Review it whenever the work, the equipment, or the site layout changes, and at least once every three years as a baseline under the Risk Management Regulations. A new piece of plant, a relocated gate, or a change in delivery schedule each invalidate parts of the original assessment.

Treat the three-year mark as the floor, not the trigger. Live sites change weekly, and the assessment that matched the site in January describes a different site by June. Outdated risk assessments are a frequent audit finding, and an auditor reads the assessment against current site conditions, not the version filed on day one. Keep the record current, version-controlled, and signed, because a HIRADC that lists a control no longer in place is worse than useless at an investigation.

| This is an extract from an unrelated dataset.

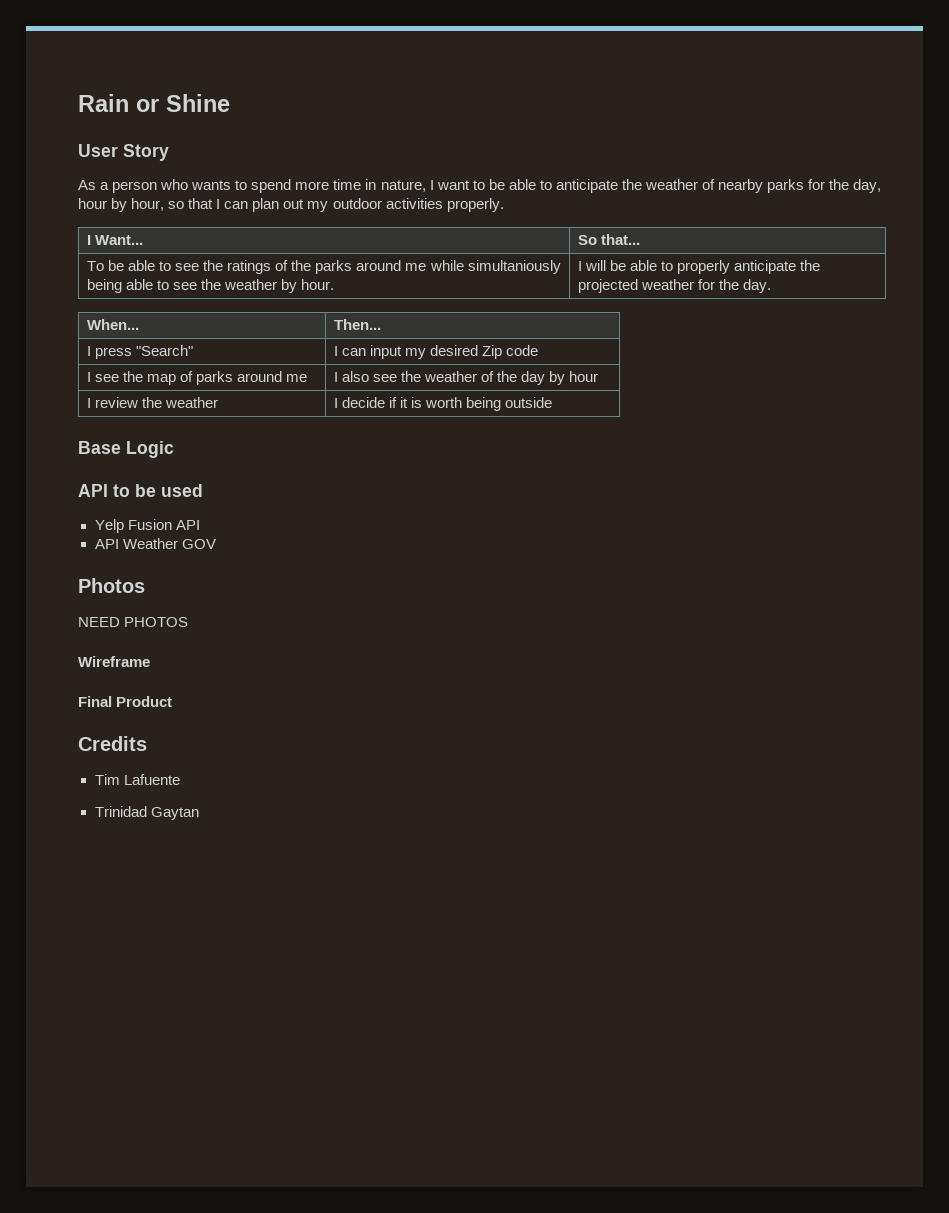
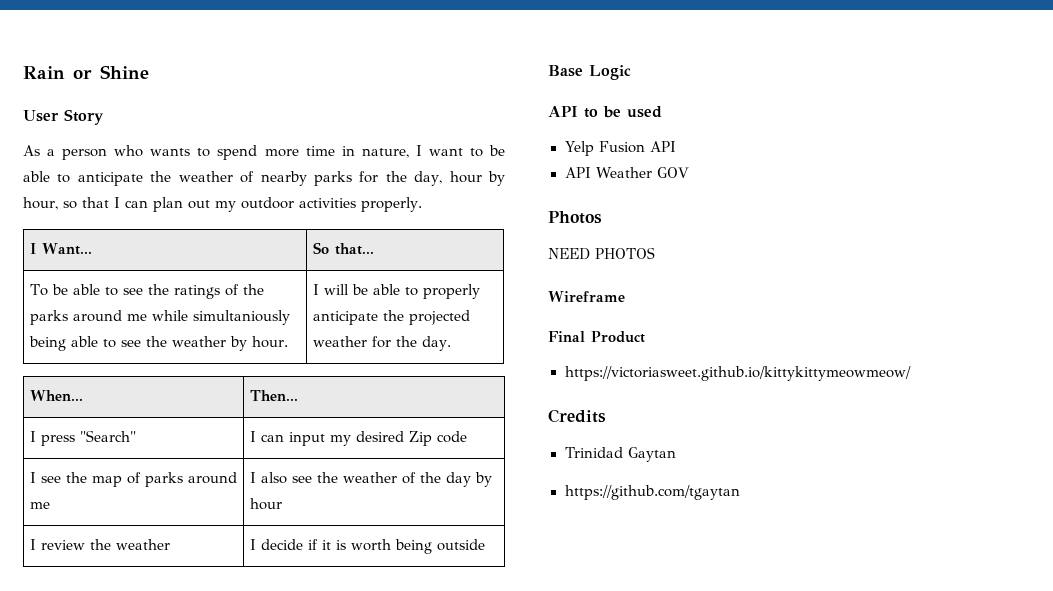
+ https://victoriasweet.github.io/kittykittymeowmeow/
- Tim Lafuente
+ https://github.com/tgaytan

If your site lacks the in-house capacity to keep traffic risk assessments current as conditions shift, bring in a risk assessment partner before the next phase mobilises.

Assess the movement before you move the vehicles

Worksite traffic risk assessment in Singapore is the step that decides whether the rest of your traffic safety holds. Identify the vehicle and machinery hazards by walking the route, rate them on what could happen, then apply controls in hierarchy order with separation and engineering ahead of vests and briefings. The traffic management plan is the output, and trained banksmen are a named control inside it, not an afterthought.

Walk your site’s vehicle routes before the next phase begins, rate every point where plant meets people, and lock the controls into a plan with an owner against each one.

FAQs About Worksite Traffic Risk Assessment Singapore 

Is a traffic management plan the same as a risk assessment?

No. The risk assessment identifies and rates vehicle and machinery hazards using the HIRADC method. The traffic management plan is its output, the routes, barriers, and roles that put the controls into practice. Under the WSH (Risk Management) Regulations, the assessment comes first and the plan follows from it.

Who is responsible for the worksite traffic risk assessment?

The employer, the self-employed person, and the principal carry the legal duty. MOM holds them responsible for identifying hazards and then assessing, controlling, monitoring, and communicating the risks. On multi-contractor sites the main contractor remains accountable for coordination even when subcontractors run their own vehicles and plant.

What is the penalty for not doing a risk assessment in Singapore?

Breaching the WSH (Risk Management) Regulations carries a fine of up to $10,000 for a first offence, with heavier penalties for repeat offences. Beyond the fine, a missing or outdated risk assessment weakens the company’s position during any MOM investigation following a vehicular incident.

Does HIRADC cover vehicle and machinery hazards?

Yes. HIRADC, Hazard Identification, Risk Assessment and Determining Control, applies to every workplace hazard category, including vehicle movement, reversing, blind spots, and mobile plant. A worksite traffic risk assessment is simply HIRADC focused on how vehicles and machinery put people at risk before site work begins.